Pure water was added to the above and stirred until uniform. Further, 44.0 g of citric acid (crystal) was added to prepare 5 L of beverage having a pH of 3.5 (20 ° C.). 50 ml of this soft drink was dispensed into a glass bottle container and sealed, and then sterilized at 85 ° C. for 15 minutes. The average particle diameter of the emulsion particles was measured and found to be 144 nm. The component concentration was 14.5% by mass.
<Evaluation>
When the evaluation points of Example 44 and Comparative Example 37 were evaluated in the same manner as in Example 1, they were 4.6 and 2.6, respectively. The improvement in Example 44 was 2.0.

[Example 45]
・ EM-16 53.3g
・ N-acetylglucosamine 10.0g
・ Collagen peptide 100.0g
・ Glucose transfer hesperidin 10.0 g
・ Hyaluronic acid 8.0g
・ L-ascorbic acid 25.0g
・ Sodium L-ascorbate 25.0g
・ Erythritol 350.0g
・ Sucralose 0.2g
・ Peach flavoring 10.0g
・ Dextrin (DE = 25) 260.0g

  Pure water was added to the above and stirred until uniform. Further, 44.0 g of citric acid (crystal) was added to prepare 5 L of beverage having a pH of 3.5 (20 ° C.). 50 ml of this soft drink was dispensed into a glass bottle container and sealed, and then sterilized at 85 ° C. for 15 minutes. The average particle diameter of the emulsion particles was measured and found to be 140 nm. The component concentration was 17.6% by mass.

[Comparative Example 38]
・ EM-16 53.3g
・ Collagen peptide 100.0g
・ Glucose transfer hesperidin 10.0 g
・ Hyaluronic acid 8.0g
・ L-ascorbic acid 25.0g
・ Sodium L-ascorbate 25.0g
・ Erythritol 350.0g
・ Sucralose 0.2g
・ Peach flavoring 10.0g
・ Dextrin (DE = 25) 270.0g

Pure water was added to the above and stirred until uniform. Further, 44.0 g of citric acid (crystal) was added to prepare 5 L of beverage having a pH of 3.5 (20 ° C.). 50 ml of this soft drink was dispensed into a glass bottle container and sealed, and then sterilized at 85 ° C. for 15 minutes. The average particle diameter of the emulsion particles was measured and found to be 143 nm. The component concentration was 17.6% by mass.
<Evaluation>
When the evaluation points of Example 45 and Comparative Example 38 were evaluated in the same manner as in Example 1, they were 4.1 and 2.9, respectively. The improvement in Example 45 was 1.2.

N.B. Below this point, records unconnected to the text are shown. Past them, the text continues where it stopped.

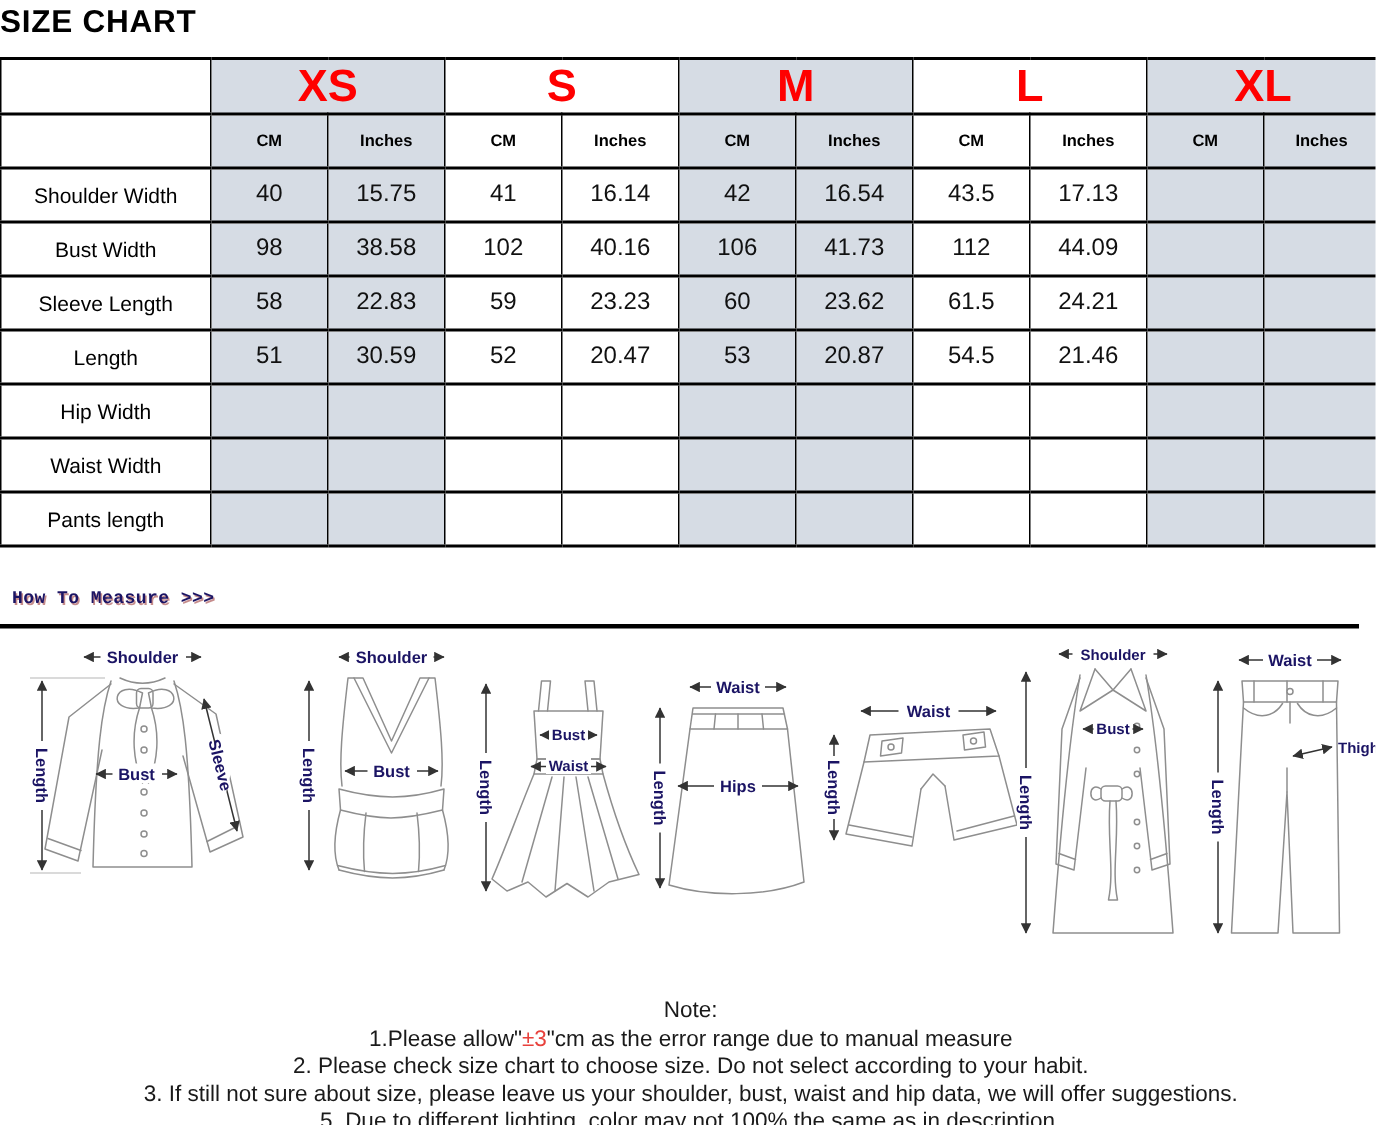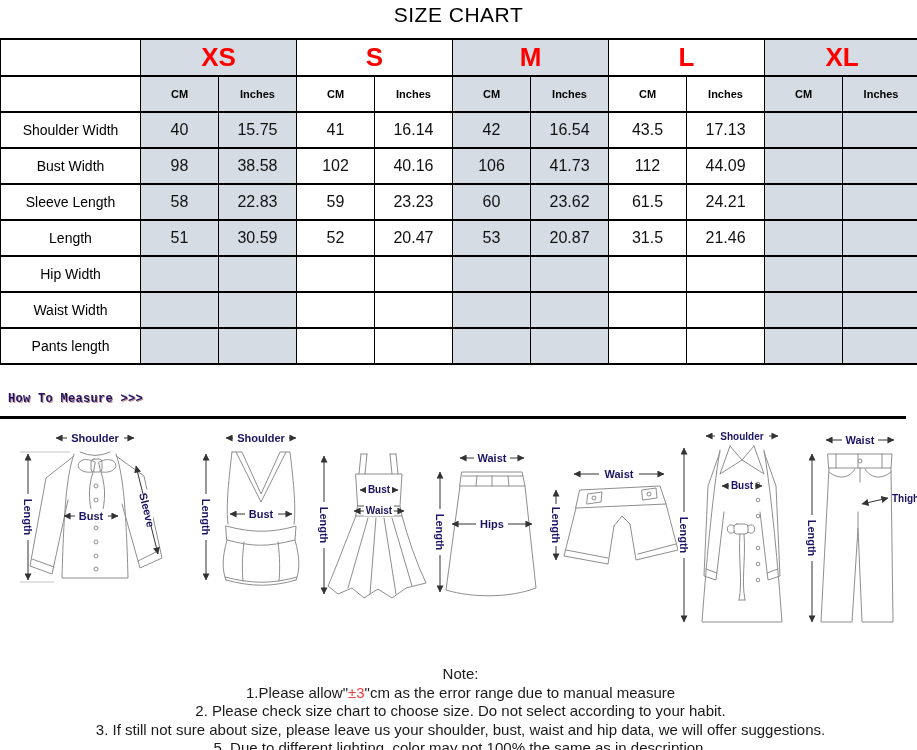--- a/index.html
+++ b/index.html
@@ -11,8 +11,8 @@
     --red:#ff0000; --fill:#d6dce4; --navy:#1b1464; --ink:#111; --sketch:#8e8e8e; --arrow:#333;
   }
   .title{
-    position:absolute;top:3px;left:0;width:917px;text-align:center;
-    font-size:21px;font-weight:normal;letter-spacing:.5px;color:#000;
+    position:absolute;top:3px;left:0;width:917px;text-align:left;
+    font-size:21px;font-weight:bold;letter-spacing:.5px;color:#000;
   }
   table.size{
     position:absolute;top:38px;left:0;width:917px;

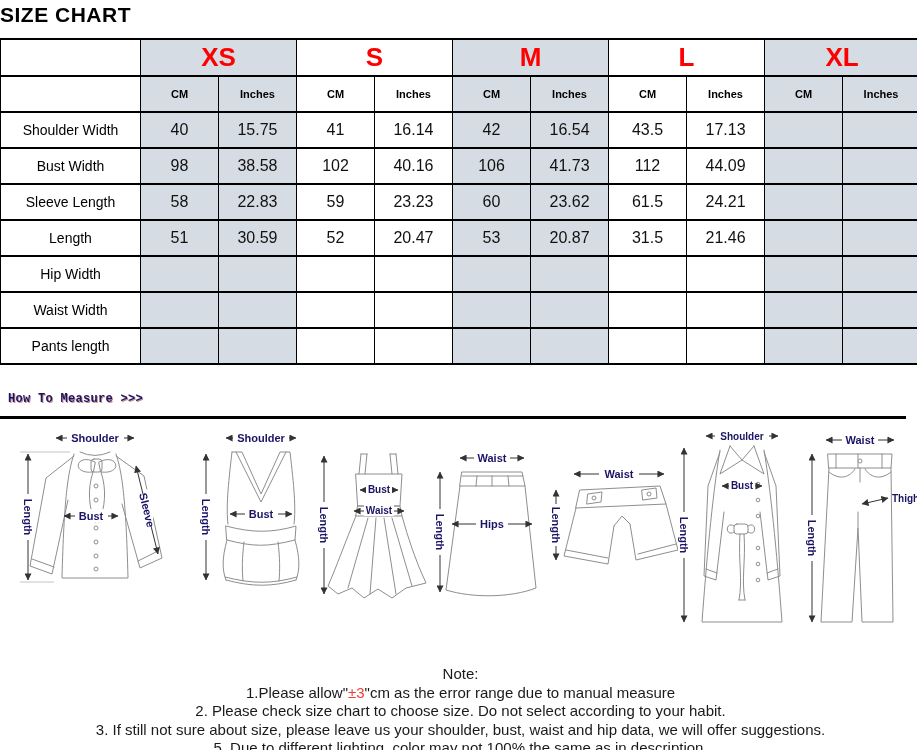--- a/index.html
+++ b/index.html
@@ -25,7 +25,7 @@
   tr.size-row{height:37px;}
   tr.unit-row{height:36px;}
   tr.data-row{height:36px;}
-  td.size-h{font-size:26px;font-weight:bold;color:var(--red);}
+  td.size-h{font-size:30px;font-weight:bold;color:var(--red);}
   td.unit{font-size:11px;font-weight:bold;color:#000;}
   td.rowlabel{font-size:14px;color:#000;}
   td.val{font-size:16px;color:#111;}

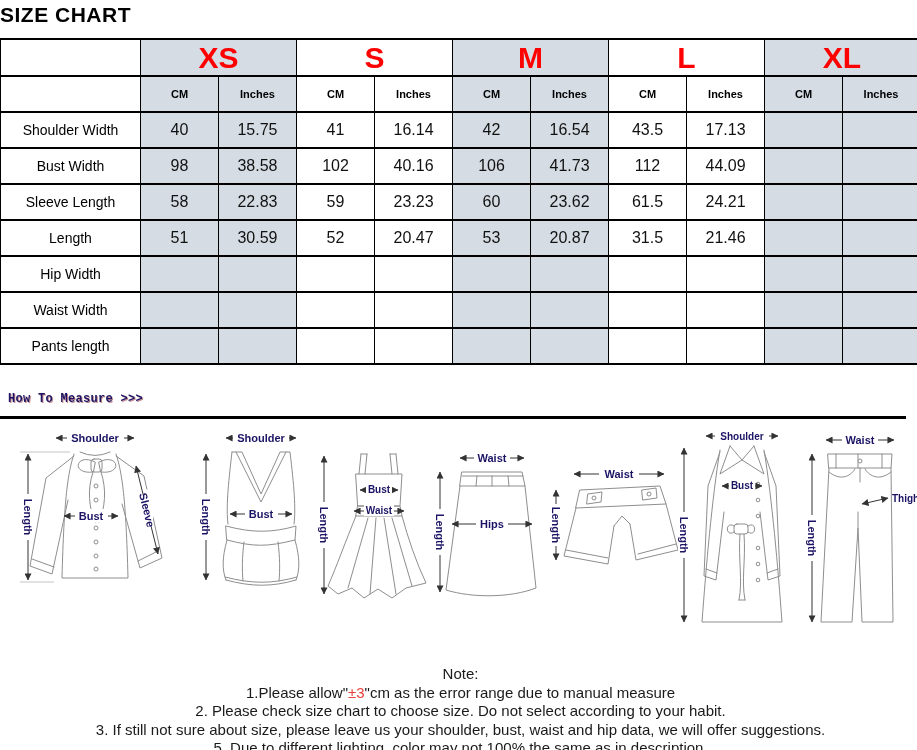--- a/index.html
+++ b/index.html
@@ -135,7 +135,7 @@
         <td class="val">20.47</td>
         <td class="val sh">53</td>
         <td class="val sh">20.87</td>
-        <td class="val">31.5</td>
+        <td class="val">54.5</td>
         <td class="val">21.46</td>
         <td class="val sh"></td>
         <td class="val sh"></td>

  Thus, according to this invention, the flavor as a container-packed drink containing an oil-in-water type emulsion particle can be stably maintained over a long period of time.

Claims (4)

  A container-packed beverage containing N-acetylglucosamine, oil-in-water emulsion particles, and a radical scavenger, wherein the oil-in-water emulsion particles have a particle size of 200 nm or less, and the oil-in-water emulsion particles contain astaxanthin A packaged beverage in which the radical scavenger is ascorbic acid and the pH at 20 ° C. is 2 to 5.   The packaged beverage according to claim 1, wherein the oil-in-water emulsion particles further contain at least one of a phospholipid and a nonionic surfactant.   The packaged beverage according to claim 1 or 2, wherein the component concentration is 0.1% by mass to 20% by mass with respect to the total mass of the aqueous composition constituting the packaged beverage.   Furthermore, the container-packed drink of any one of Claims 1-3 containing a collagen peptide.